Raw data:
==============================

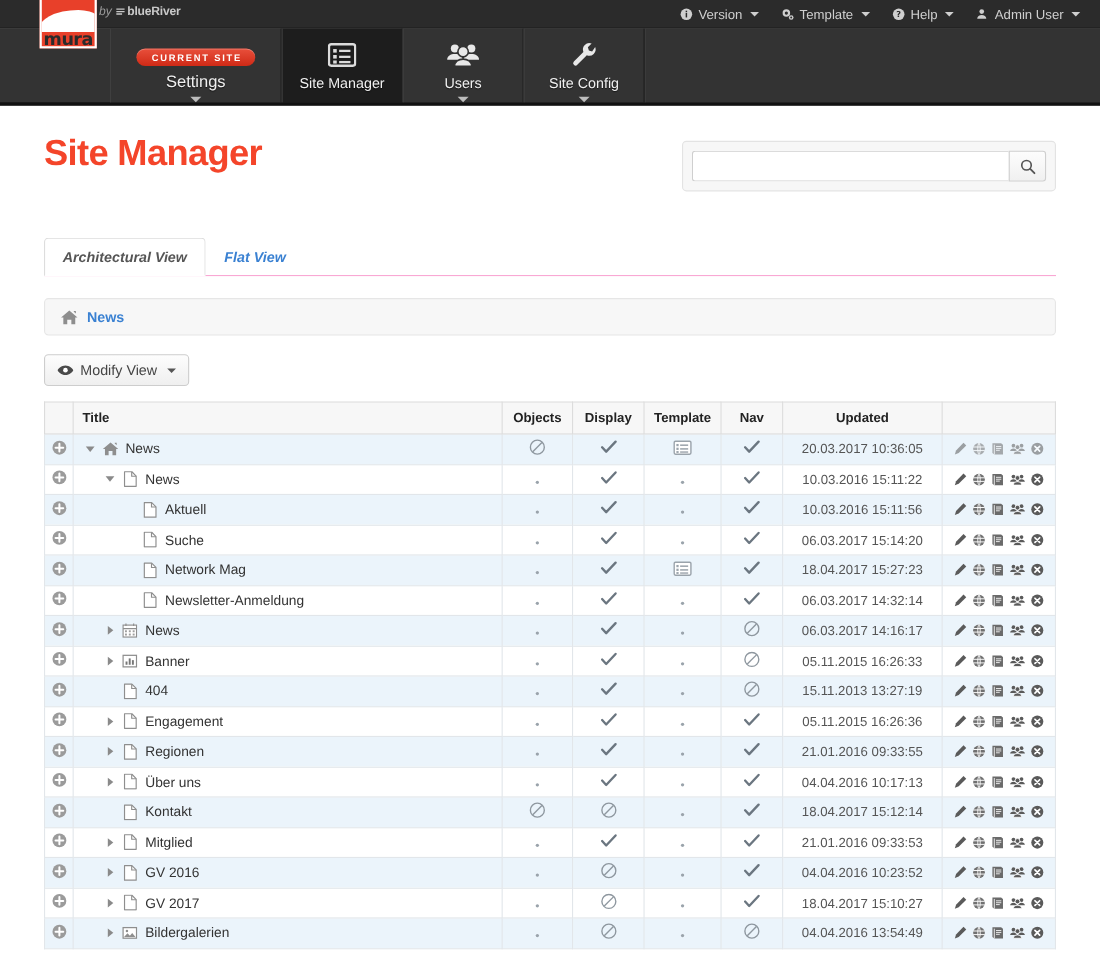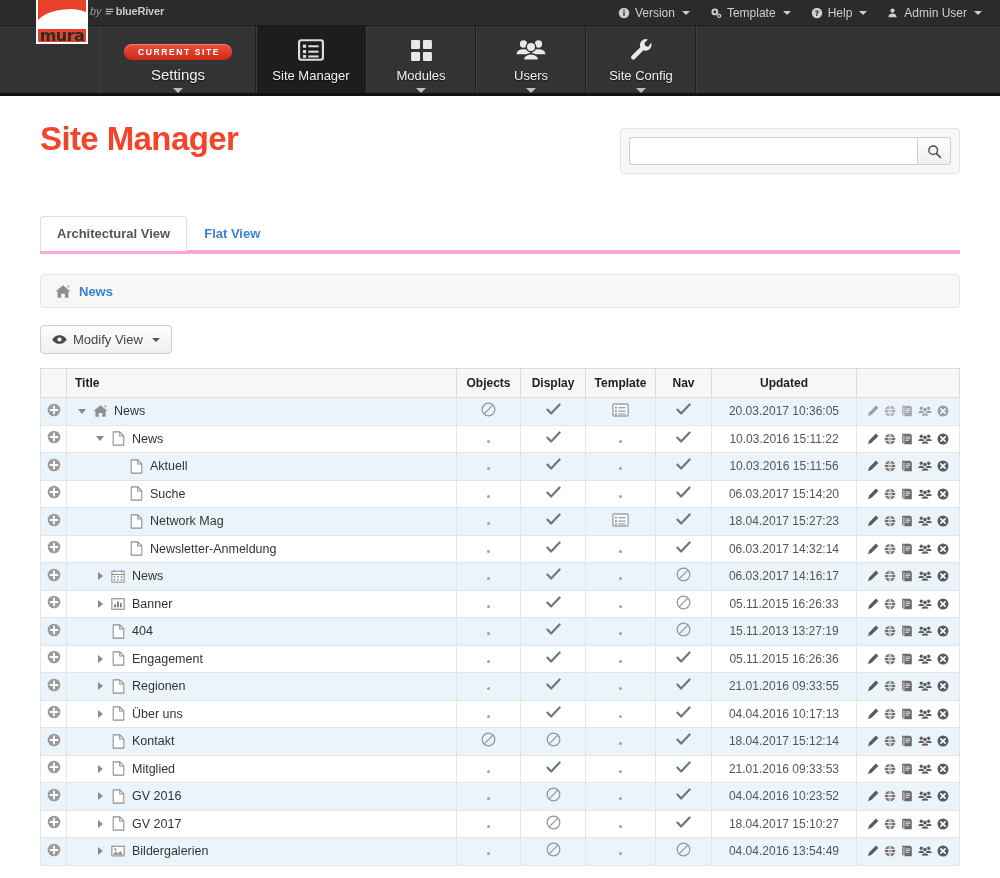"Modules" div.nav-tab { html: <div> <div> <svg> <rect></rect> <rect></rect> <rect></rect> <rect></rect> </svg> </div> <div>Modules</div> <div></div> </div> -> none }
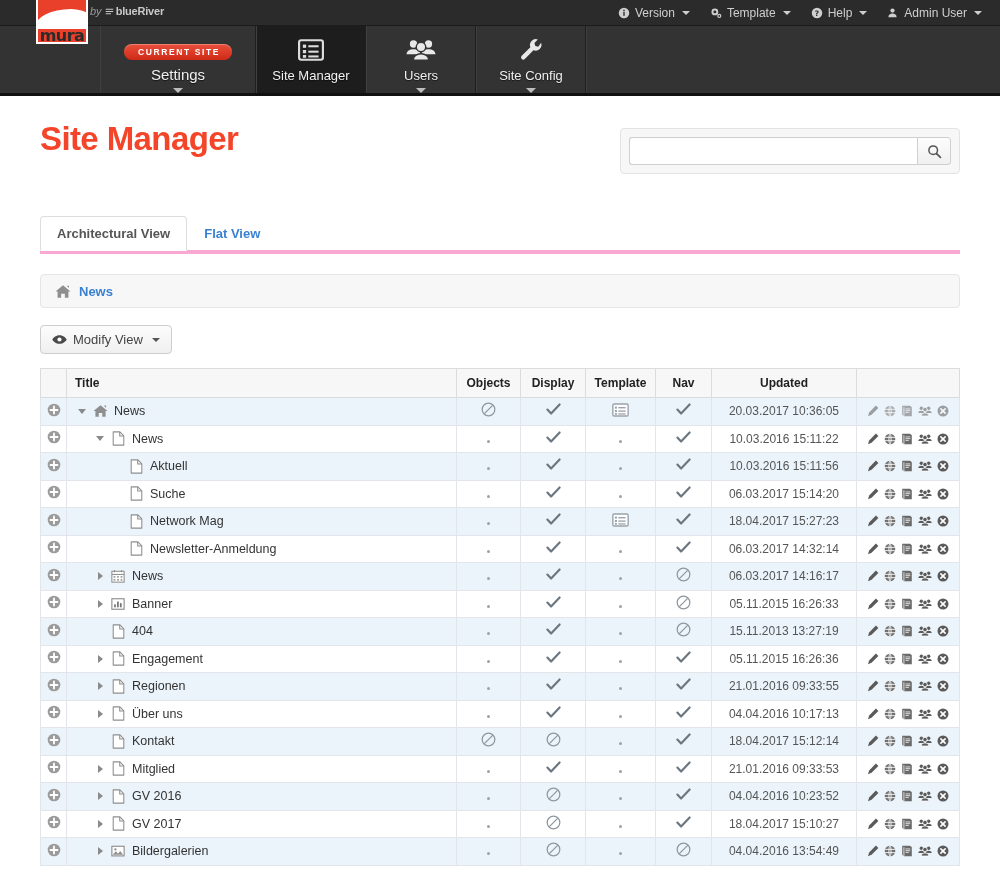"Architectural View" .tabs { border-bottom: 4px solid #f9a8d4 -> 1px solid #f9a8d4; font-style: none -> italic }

==============================

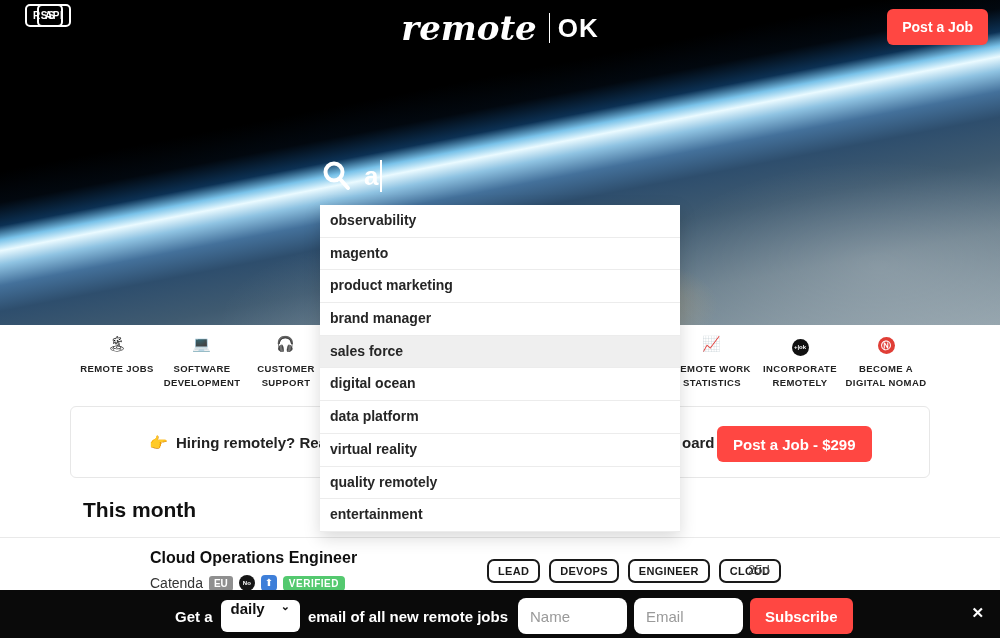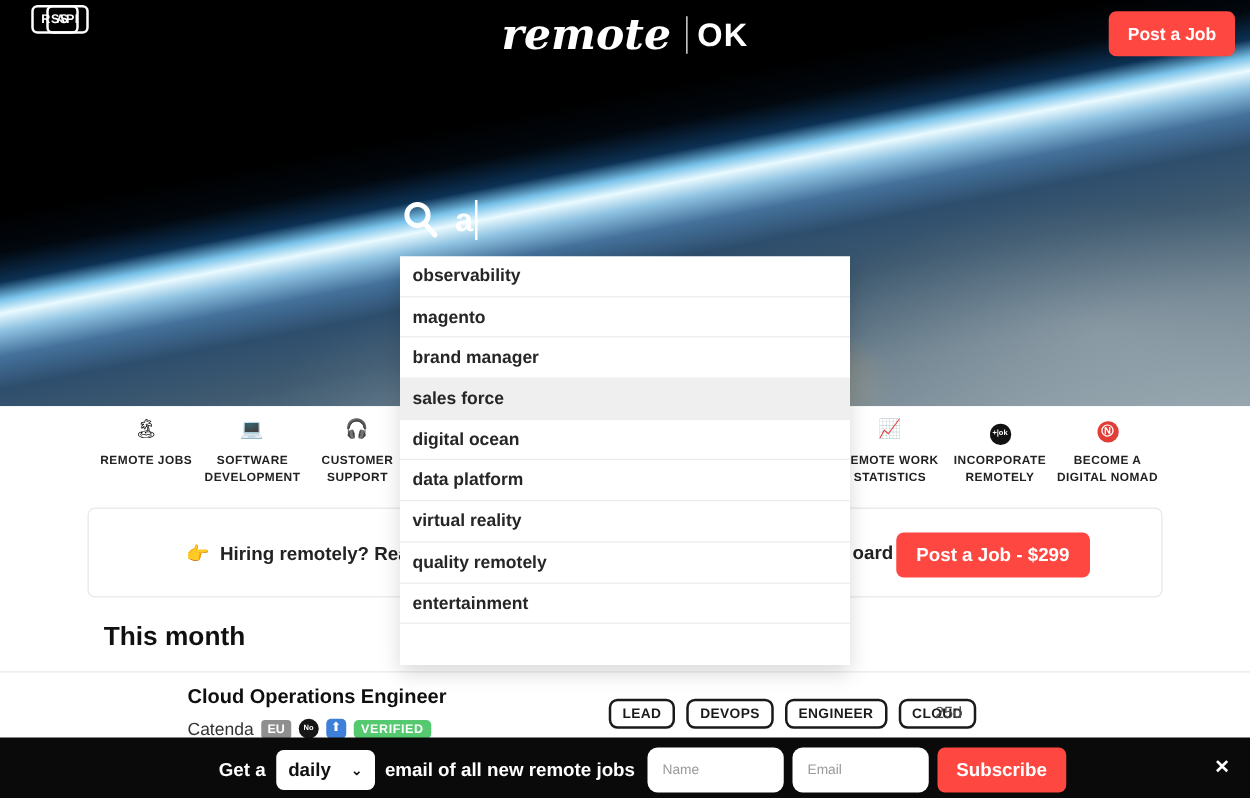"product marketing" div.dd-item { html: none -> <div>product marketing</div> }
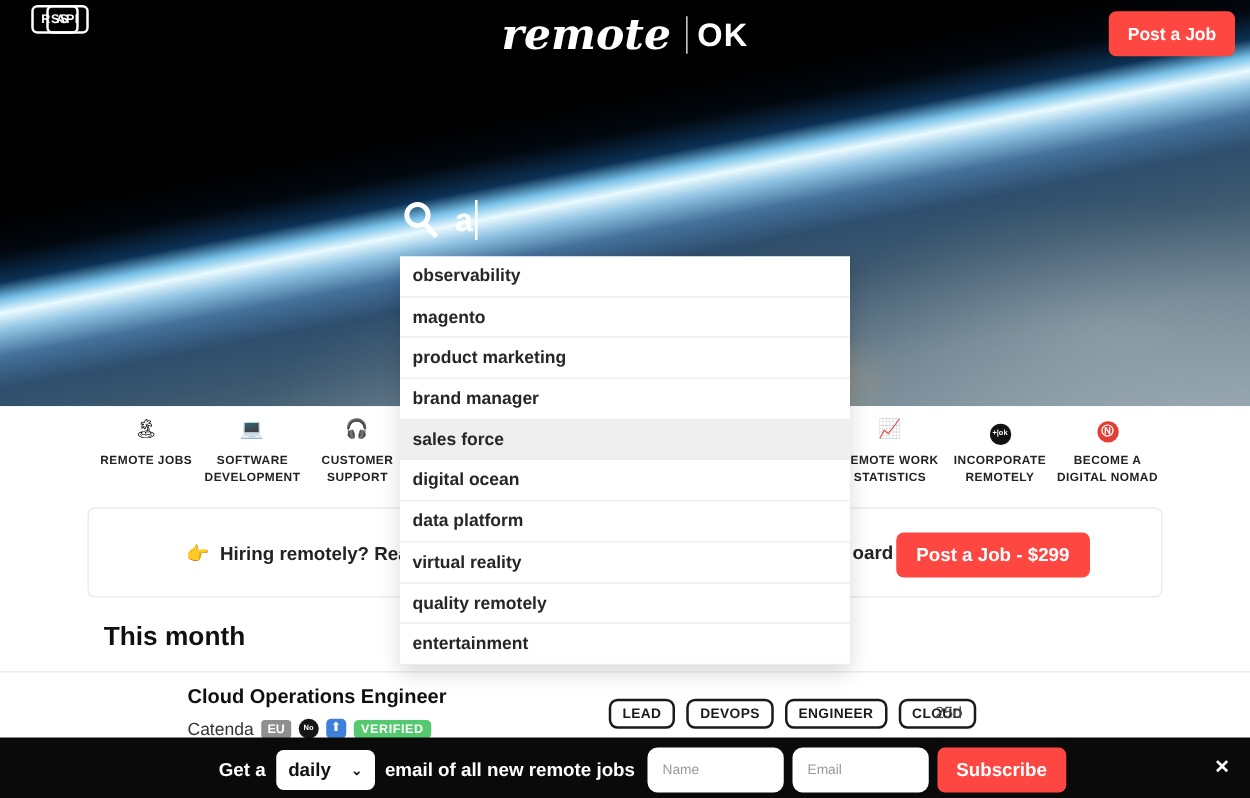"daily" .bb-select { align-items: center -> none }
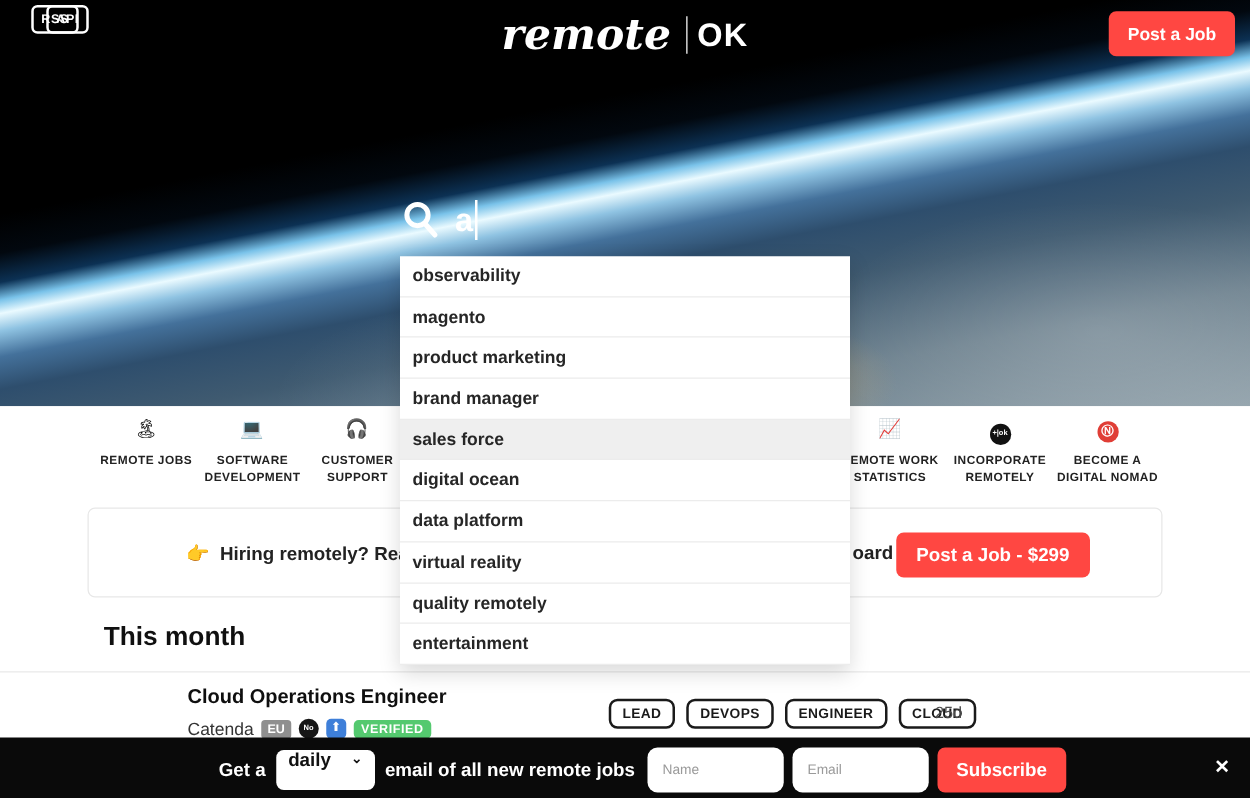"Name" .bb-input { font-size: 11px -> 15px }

==============================

Assigned task: Once the line with "align-items: center ->" is found above, print it and every line after it through the line with "font-size: 11px ->", exactly. Pictures stay out.

Solution:
"daily" .bb-select { align-items: center -> none }
"Name" .bb-input { font-size: 11px -> 15px }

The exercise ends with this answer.